> Task objective
Copy the entries below verbatim, omitting any pictures they contain.

> Saved data entries
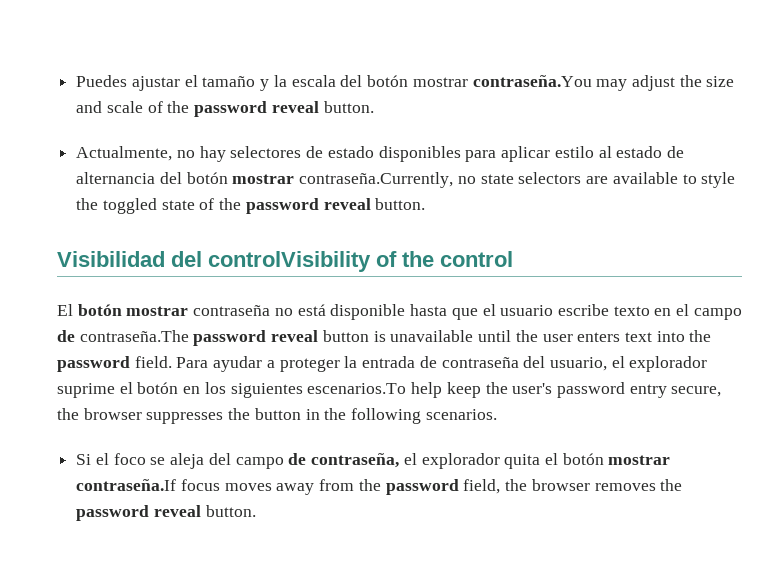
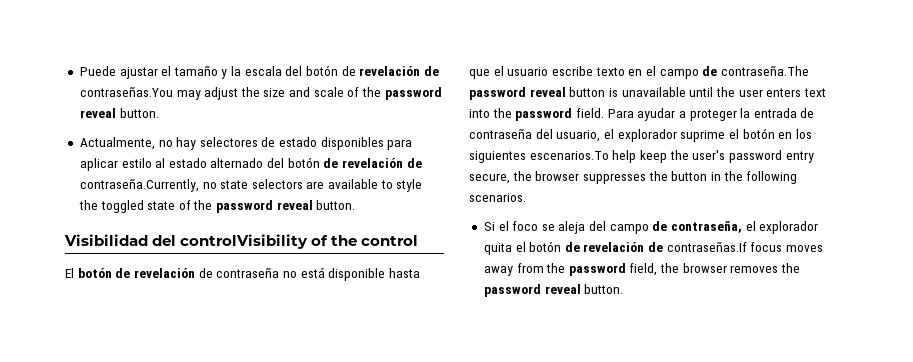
- Puedes ajustar el tamaño y la escala del botón mostrar contraseña.You may adjust the size and scale of the password reveal button.
+ Puede ajustar el tamaño y la escala del botón de revelación de contraseñas.You may adjust the size and scale of the password reveal button.
- Actualmente, no hay selectores de estado disponibles para aplicar estilo al estado de alternancia del botón mostrar contraseña.Currently, no state selectors are available to style the toggled state of the password reveal button.
+ Actualmente, no hay selectores de estado disponibles para aplicar estilo al estado alternado del botón de revelación de contraseña.Currently, no state selectors are available to style the toggled state of the password reveal button.
- El botón mostrar contraseña no está disponible hasta que el usuario escribe texto en el campo de contraseña.The password reveal button is unavailable until the user enters text into the password field.
+ El botón de revelación de contraseña no está disponible hasta que el usuario escribe texto en el campo de contraseña.The password reveal button is unavailable until the user enters text into the password field.
- Si el foco se aleja del campo de contraseña, el explorador quita el botón mostrar contraseña.If focus moves away from the password field, the browser removes the password reveal button.
+ Si el foco se aleja del campo de contraseña, el explorador quita el botón de revelación de contraseñas.If focus moves away from the password field, the browser removes the password reveal button.

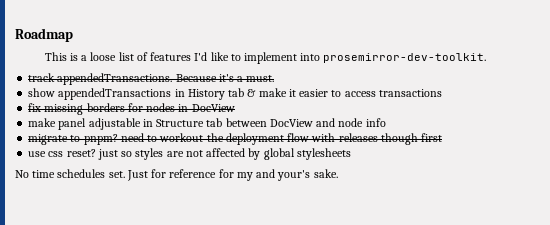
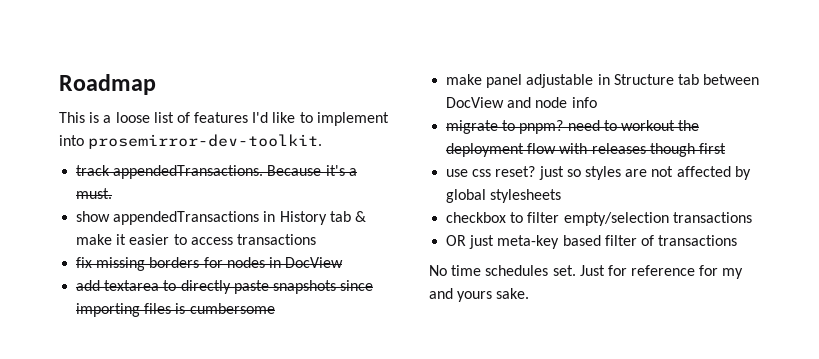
+ add textarea to directly paste snapshots since importing files is cumbersome
+ checkbox to filter empty/selection transactions
+ OR just meta-key based filter of transactions
- Just for reference for my and your's sake.
+ Just for reference for my and yours sake.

> Solution
- Puedes ajustar el tamaño y la escala del botón mostrar contraseña.You may adjust the size and scale of the password reveal button.
+ Puede ajustar el tamaño y la escala del botón de revelación de contraseñas.You may adjust the size and scale of the password reveal button.
- Actualmente, no hay selectores de estado disponibles para aplicar estilo al estado de alternancia del botón mostrar contraseña.Currently, no state selectors are available to style the toggled state of the password reveal button.
+ Actualmente, no hay selectores de estado disponibles para aplicar estilo al estado alternado del botón de revelación de contraseña.Currently, no state selectors are available to style the toggled state of the password reveal button.
- El botón mostrar contraseña no está disponible hasta que el usuario escribe texto en el campo de contraseña.The password reveal button is unavailable until the user enters text into the password field.
+ El botón de revelación de contraseña no está disponible hasta que el usuario escribe texto en el campo de contraseña.The password reveal button is unavailable until the user enters text into the password field.
- Si el foco se aleja del campo de contraseña, el explorador quita el botón mostrar contraseña.If focus moves away from the password field, the browser removes the password reveal button.
+ Si el foco se aleja del campo de contraseña, el explorador quita el botón de revelación de contraseñas.If focus moves away from the password field, the browser removes the password reveal button.

+ add textarea to directly paste snapshots since importing files is cumbersome
+ checkbox to filter empty/selection transactions
+ OR just meta-key based filter of transactions
- Just for reference for my and your's sake.
+ Just for reference for my and yours sake.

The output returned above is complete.